An anthropologist who tested an urban legend by fashioning a knife out of frozen human feces, and a man who found that spiders oddly give scientists who study insects the heebie-jeebies, are among the 2020 winners.

Because of the coronavirus pandemic, Thursday's 30th annual Ig Nobel ceremony was a 75-minute prerecorded virtual affair instead of the usual live event at Harvard University. Even so, it managed to maintain some of the event's traditions, including real Nobel Prize laureates handing out the amusing alternatives.

“It was a nightmare, and it took us months, but we got it done,” said Marc Abrahams, editor of the Annals of Improbable Research magazine, the event’s primary sponsor.

This year's winners also included a collection of world leaders who think they’re smarter than doctors and scientists, and a team of Dutch and Belgian researchers who looked at why chewing and other sounds people make drive us crazy.

Metin Eren has been fascinated since high school by the story of an Inuit man in Canada who made a knife out of his own excrement. The story has been told and retold, but is it true?

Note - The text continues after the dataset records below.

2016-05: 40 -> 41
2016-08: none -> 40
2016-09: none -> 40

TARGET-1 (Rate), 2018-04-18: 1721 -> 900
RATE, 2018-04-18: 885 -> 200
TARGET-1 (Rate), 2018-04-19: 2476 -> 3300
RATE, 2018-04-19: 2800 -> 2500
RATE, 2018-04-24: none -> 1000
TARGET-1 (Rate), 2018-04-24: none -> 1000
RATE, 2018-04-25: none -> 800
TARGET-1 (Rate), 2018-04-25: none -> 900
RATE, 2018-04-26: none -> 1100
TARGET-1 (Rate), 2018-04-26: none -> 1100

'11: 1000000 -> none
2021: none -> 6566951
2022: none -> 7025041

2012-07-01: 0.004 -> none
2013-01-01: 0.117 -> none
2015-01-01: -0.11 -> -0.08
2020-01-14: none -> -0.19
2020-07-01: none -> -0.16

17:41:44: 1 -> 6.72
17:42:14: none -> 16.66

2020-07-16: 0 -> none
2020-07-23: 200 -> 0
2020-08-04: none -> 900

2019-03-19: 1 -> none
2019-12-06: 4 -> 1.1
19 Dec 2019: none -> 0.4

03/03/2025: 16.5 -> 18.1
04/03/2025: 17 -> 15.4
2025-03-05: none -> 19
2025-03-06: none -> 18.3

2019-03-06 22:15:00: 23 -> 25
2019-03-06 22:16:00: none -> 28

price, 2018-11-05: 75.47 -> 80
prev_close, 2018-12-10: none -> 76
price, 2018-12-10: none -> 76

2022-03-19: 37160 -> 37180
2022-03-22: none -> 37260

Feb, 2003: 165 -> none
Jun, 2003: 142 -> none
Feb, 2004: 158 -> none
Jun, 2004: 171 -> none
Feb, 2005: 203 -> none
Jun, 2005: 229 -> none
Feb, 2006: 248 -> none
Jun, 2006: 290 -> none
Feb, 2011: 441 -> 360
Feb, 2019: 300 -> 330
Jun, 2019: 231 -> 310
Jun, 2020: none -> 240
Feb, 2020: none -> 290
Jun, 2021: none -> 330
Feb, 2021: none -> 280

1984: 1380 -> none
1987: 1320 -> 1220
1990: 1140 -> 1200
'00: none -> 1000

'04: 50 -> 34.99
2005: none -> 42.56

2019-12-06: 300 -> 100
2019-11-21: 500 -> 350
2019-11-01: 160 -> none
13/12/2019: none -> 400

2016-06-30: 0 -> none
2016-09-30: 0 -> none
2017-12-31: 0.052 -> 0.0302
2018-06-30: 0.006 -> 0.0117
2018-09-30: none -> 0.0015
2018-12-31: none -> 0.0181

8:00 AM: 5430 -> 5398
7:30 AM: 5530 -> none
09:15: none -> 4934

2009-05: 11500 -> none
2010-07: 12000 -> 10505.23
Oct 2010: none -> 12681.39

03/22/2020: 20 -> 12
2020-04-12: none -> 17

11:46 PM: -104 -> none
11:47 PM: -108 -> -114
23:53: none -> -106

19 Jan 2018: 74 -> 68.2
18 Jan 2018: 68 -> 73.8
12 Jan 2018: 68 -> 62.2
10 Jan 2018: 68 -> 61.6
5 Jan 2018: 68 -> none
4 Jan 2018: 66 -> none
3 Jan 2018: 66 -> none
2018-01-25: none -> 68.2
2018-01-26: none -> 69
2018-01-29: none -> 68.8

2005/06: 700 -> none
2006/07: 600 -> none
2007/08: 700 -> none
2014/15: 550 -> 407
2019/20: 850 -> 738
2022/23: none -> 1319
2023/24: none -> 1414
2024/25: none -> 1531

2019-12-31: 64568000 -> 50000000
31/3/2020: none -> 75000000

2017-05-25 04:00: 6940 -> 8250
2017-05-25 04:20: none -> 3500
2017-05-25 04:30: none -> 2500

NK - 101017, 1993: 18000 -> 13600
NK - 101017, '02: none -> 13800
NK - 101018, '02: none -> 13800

Eren and his colleagues decided to find out.

Eren, an assistant professor of anthropology at Kent State University in Ohio and co-director of the university’s Experimental Archaeology Lab, used real human feces frozen to minus-50 degrees Centigrade and filed to a sharp edge.

He then tried to cut meat with it.

“The poop knives failed miserably,” he said in a telephone interview. “There’s not a lot of basis empirically for this fantastic story.”

The study is a little gross but makes an important point: There are a lot of...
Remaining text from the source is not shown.